Israeli and Palestinian negotiators will meet in Washington on Tuesday for a round of talks after a three-year break, a Palestinian official said on Saturday.
Speaking on condition of anonymity, the official told AFP that the Palestinian delegation would be led by chief negotiator Saeb Erakat with the Israelis headed by Justice Minister Tzipi Livni.
US officials would also take part, he added.
The sides are expected to meet for an informal dinner on Monday evening, he said.
Israel's Regional Development Minister Silvan Shalom said this week that talks could resume on Tuesday, but neither the date nor venue have so far been confirmed.
Livni, Israel's designated chief negotiator, will reportedly be accompanied by Prime Minister Benjamin Netanyahu's personal envoy Yitzhak Molcho.
"According to senior officials in Jerusalem, the meeting in Washington is expected to deal primarily with the agenda for holding negotiations, including the subjects to be discussed and the timetable," Haaretz newspaper said on Thursday.
On Saturday, both Haaretz and public radio reported that Israel was expected to release more than 100 Palestinian and Israeli Arab prisoners in stages during the talks, which are expected to last for six to nine months.
An Israeli official said this week that the release of "around 80" long-serving Palestinian prisoners was being considered.
The agenda for Sunday's weekly cabinet meeting says Netanyahu will tell ministers about the resumption of the talks, and also ask them to approve the "release of Palestinian prisoners during the course of negotiations". It did not give a number.
The cabinet is also set to endorse a draft bill which would submit a peace treaty with the Palestinians to a referendum.
Such a vote would be a final endorsement of a treaty after ratification by the government and parliament.

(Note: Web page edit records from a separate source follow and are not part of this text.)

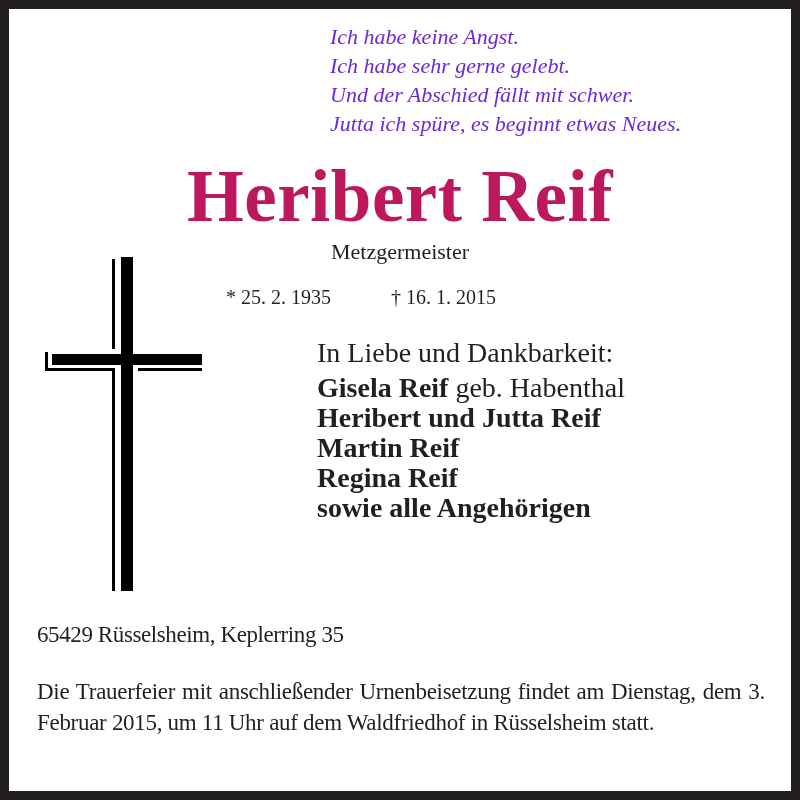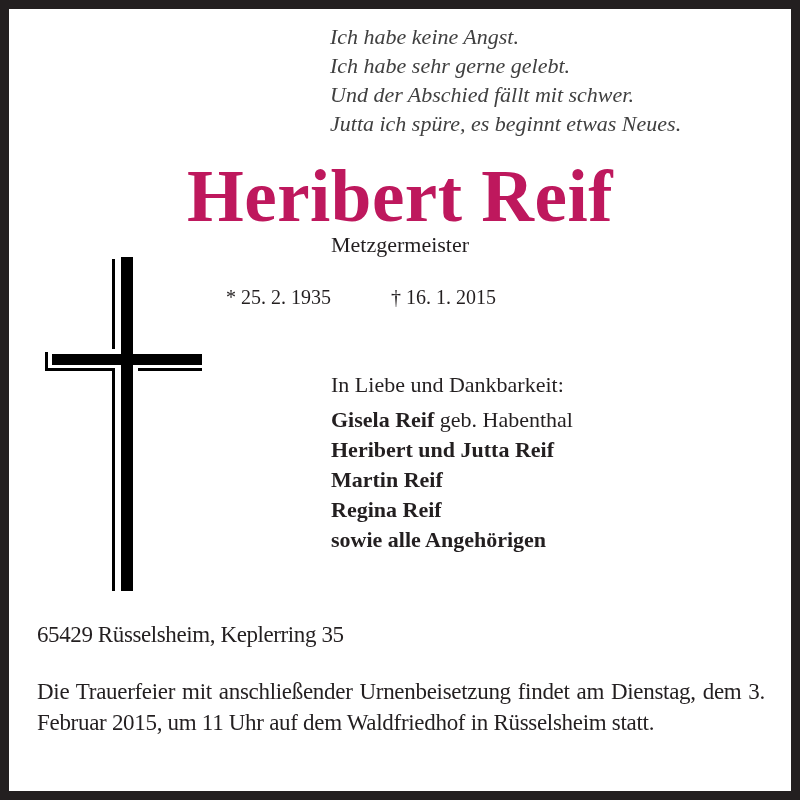"Ich habe keine Angst." .poem { color: #404040 -> #6d28d9 }
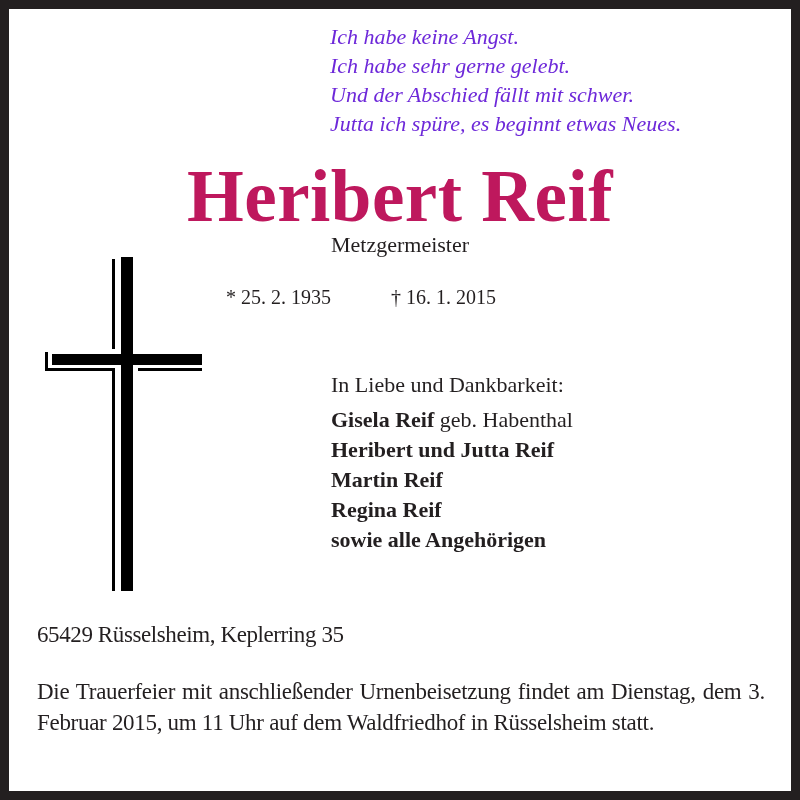"Metzgermeister" .profession { top: 231px -> 238px }
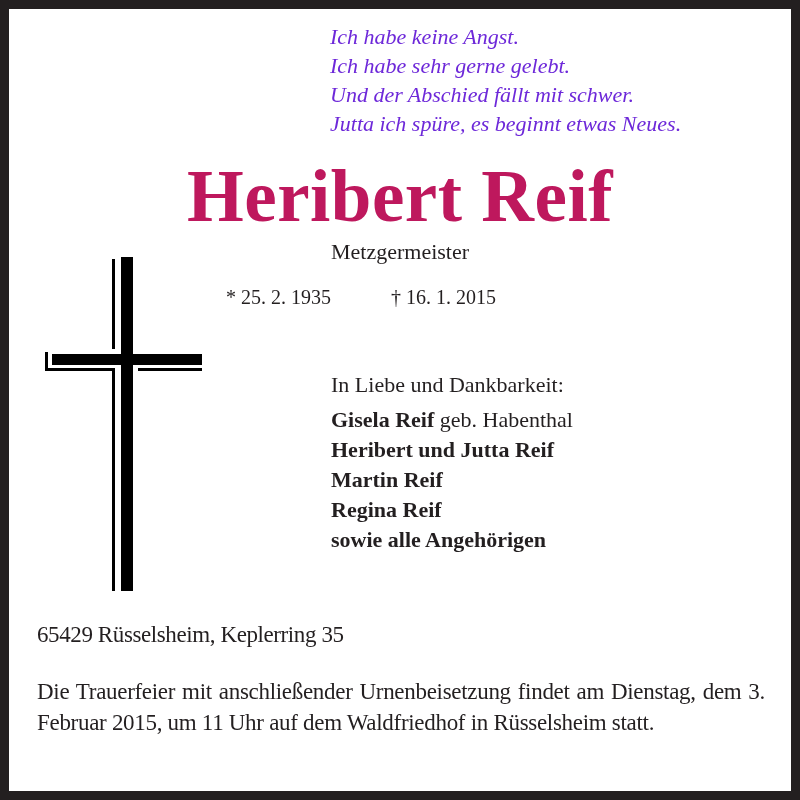"In Liebe und Dankbarkeit:" .mourners { font-size: 22px -> 28px; left: 331px -> 317px; margin-top: 32px -> none }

A briefing paper published by the cabinet office said the proposal comes "in light of the significant diplomatic developments accompanying the opening of negotiations by the state of Israel with the Palestinian Authority".
The draft is seen as a gesture to right-wing ministers apprehensive of concessions that could be demanded of Israel in the talks.
The cabinet paper said the government saw approval of the new draft as "urgent and important" and said it would be asking parliament to streamline its passage into law.